UW-Madison Professor of Pediatrics, Medicine, and Medical Microbiology and Immunology Bruce Klein and postdoctoral researcher Darin Wiesner published their findings March 3 in the journal Cell Host and Microbe. They collaborated with researchers at the University of Chicago, University of Minnesota and Harvard Medical School to complete the work.

"Aspergillus is ubiquitous, it's everywhere, and we're inhaling spores with every breath we take," says Klein. The team set out to understand how these otherwise harmless molds sensitize some individuals to develop a strong, asthmatic response to their spores.

The mold's digestive enzymes were a natural target. Molds secrete these enzymes to digest proteins in their environment as they feed on decaying matter. One such enzyme, a protease called Alp1, is a known lung allergen and is secreted in large amounts by Aspergillus molds. But how Alp1 induces asthma has been a mystery for years.
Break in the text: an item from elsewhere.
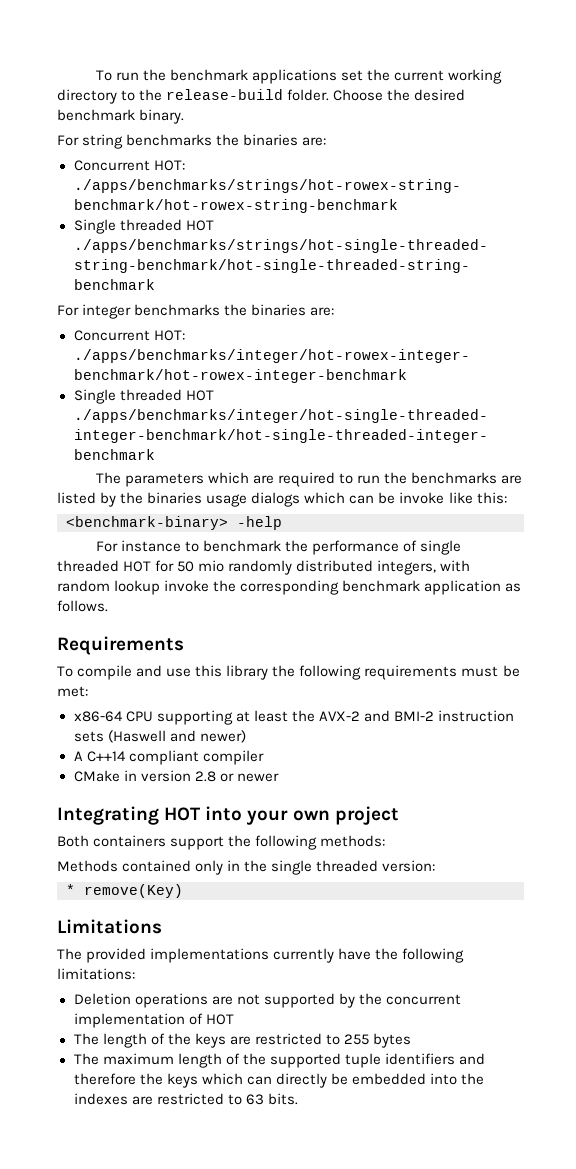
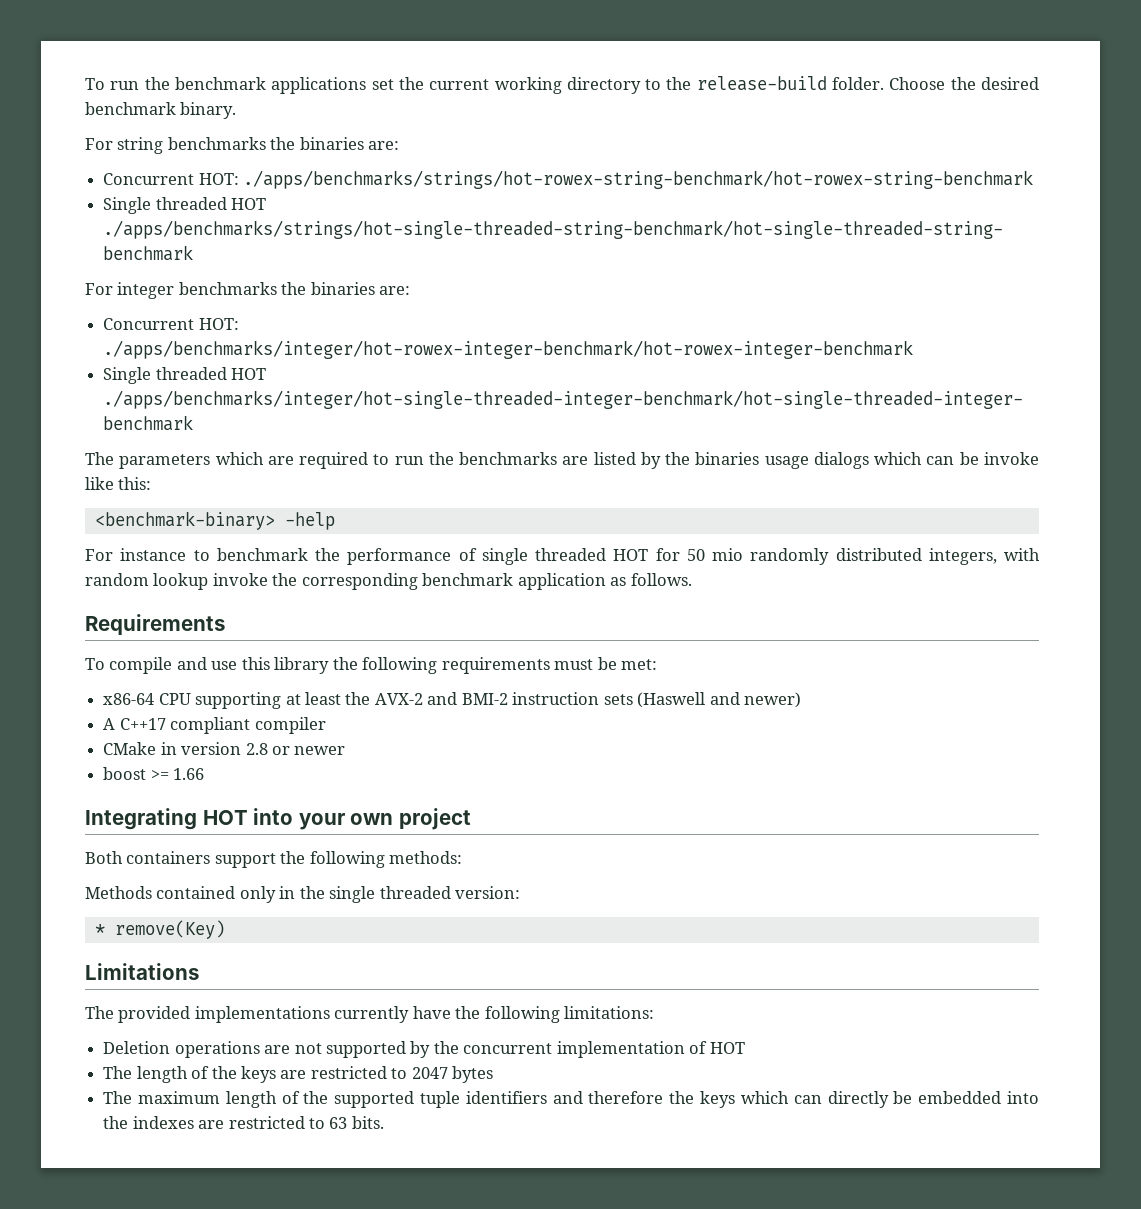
[86,751,126,762] C++14 -> [119,718,166,730] C++17
(279, 777) none -> [103,767,205,780] // boost >= 1.66
[343,1034,369,1045] 255 -> [411,1067,448,1079] 2047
Wiesner investigated if Alp1 could trigger a series of well-known allergic response pathways in the body. But he couldn't find any evidence that Aspergillus Alp1 activated these allergic responses, which are often primed to respond to unique signatures of damaging microorganisms, such as pathogens.

"This idea that these ubiquitous fungi that aren't primary pathogens could have evolved highly specific components just didn't seem to make sense," says Wiesner. "So it seemed more reasonable that these proteases one inhales into the lungs just cause damage. And the first thing that they interact with when they enter the lungs of both humans and mice are the epithelial cells."

So Wiesner went looking for which of the 10 types of lung epithelial cells, which make up the lung surface, responded most strongly to Alp1 damage. He zeroed in on those known as club cells. Club cells reside mostly in the bronchioles, the smallest airway passages near where gases are exchanged with the blood. Club cells are known for trying to scrub pollutants from the lungs, so a role in responding to environmental assaults like molds made sense.

Like all lung cells, club cells bind themselves tightly to their neighbors to form a barrier between the lungs and the rest of the body. Those connections are made of proteins, which Alp1 is designed to attack and digest. Wiesner found that exposing mice to Alp1 caused the lung barrier to become leaky, evidence that Alp1 disrupted these cell junctions.

In looking for how the body sensed this damaged barrier, Klein's team turned to the Childhood Origins of Asthma study, led by UW-Madison scientists, which followed hundreds of children for years to identify the genetic and environmental causes of asthma. They found that a mutation near a gene known as TRPV4, which increases the amount of TRPV4 protein produced by the body, was associated with mold-sensitive asthma in children.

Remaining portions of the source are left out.